━━━━━ Extracted information ━━━━━

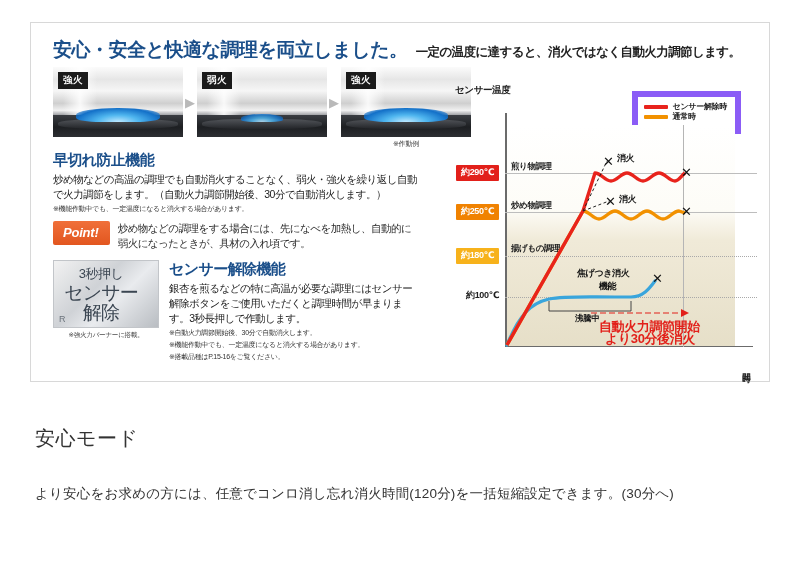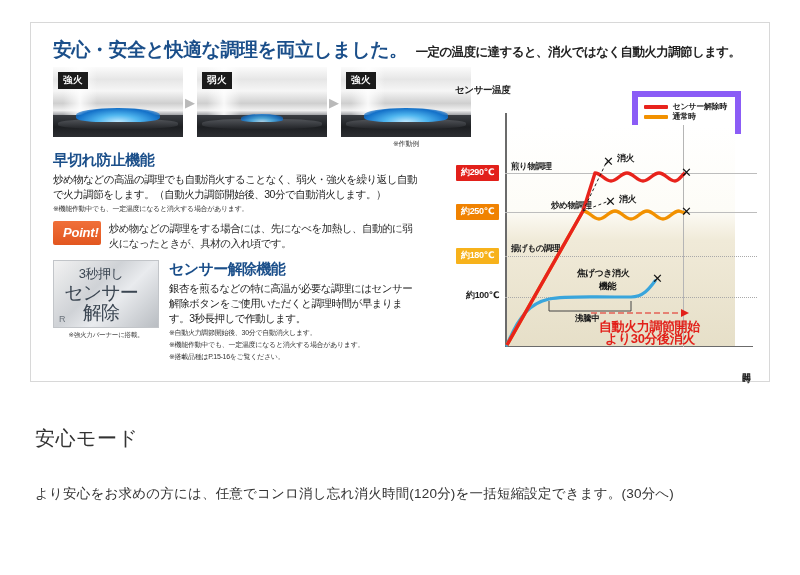--- a/index.html
+++ b/index.html
@@ -342,7 +342,7 @@
       <span class="vline" style="left:178px;"></span>
 
       <span class="zone-label" style="left:6px; top:36px;">煎り物調理</span>
-      <span class="zone-label" style="left:6px; top:75px;margin-left:40px;">炒め物調理</span>
+      <span class="zone-label" style="left:6px; top:75px;">炒め物調理</span>
       <span class="zone-label" style="left:6px; top:118px;">揚げもの調理</span>
 
       <svg width="230" height="222" viewBox="0 0 230 222" preserveAspectRatio="none" style="position:absolute; left:0; top:0; overflow:visible;">

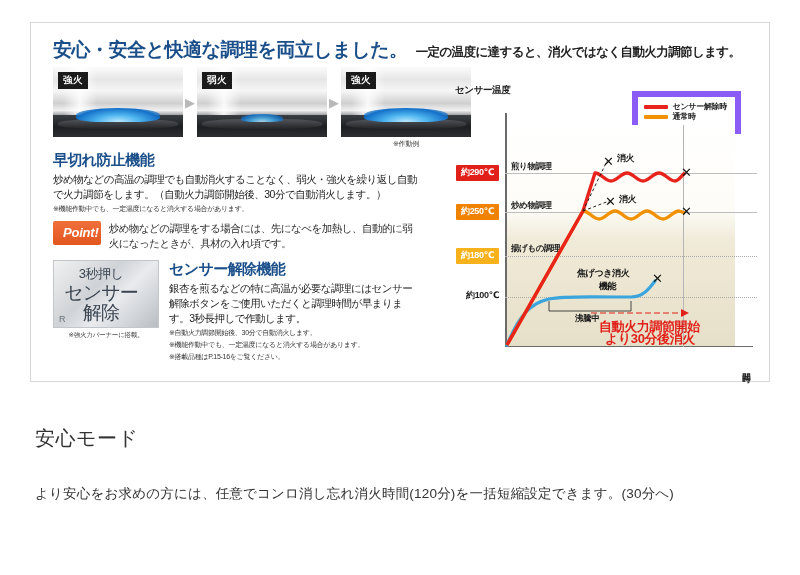--- a/index.html
+++ b/index.html
@@ -122,7 +122,7 @@
     flex:0 0 auto;
     background: linear-gradient(180deg,#f0703a,#e2561f);
     color:#fff; font-weight:bold; font-size:13px;
-    padding: 4px 2px 5px 10px;
+    padding: 4px 11px 5px 10px;
     border-radius: 2px;
     font-style: italic;
     letter-spacing: -0.2px;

━━━━━

_Task objective:_ Write the records above out again exactly, with no pictures in your copy.

_Answer to this task:_
--- a/index.html
+++ b/index.html
@@ -342,7 +342,7 @@
       <span class="vline" style="left:178px;"></span>
 
       <span class="zone-label" style="left:6px; top:36px;">煎り物調理</span>
-      <span class="zone-label" style="left:6px; top:75px;margin-left:40px;">炒め物調理</span>
+      <span class="zone-label" style="left:6px; top:75px;">炒め物調理</span>
       <span class="zone-label" style="left:6px; top:118px;">揚げもの調理</span>
 
       <svg width="230" height="222" viewBox="0 0 230 222" preserveAspectRatio="none" style="position:absolute; left:0; top:0; overflow:visible;">

--- a/index.html
+++ b/index.html
@@ -122,7 +122,7 @@
     flex:0 0 auto;
     background: linear-gradient(180deg,#f0703a,#e2561f);
     color:#fff; font-weight:bold; font-size:13px;
-    padding: 4px 2px 5px 10px;
+    padding: 4px 11px 5px 10px;
     border-radius: 2px;
     font-style: italic;
     letter-spacing: -0.2px;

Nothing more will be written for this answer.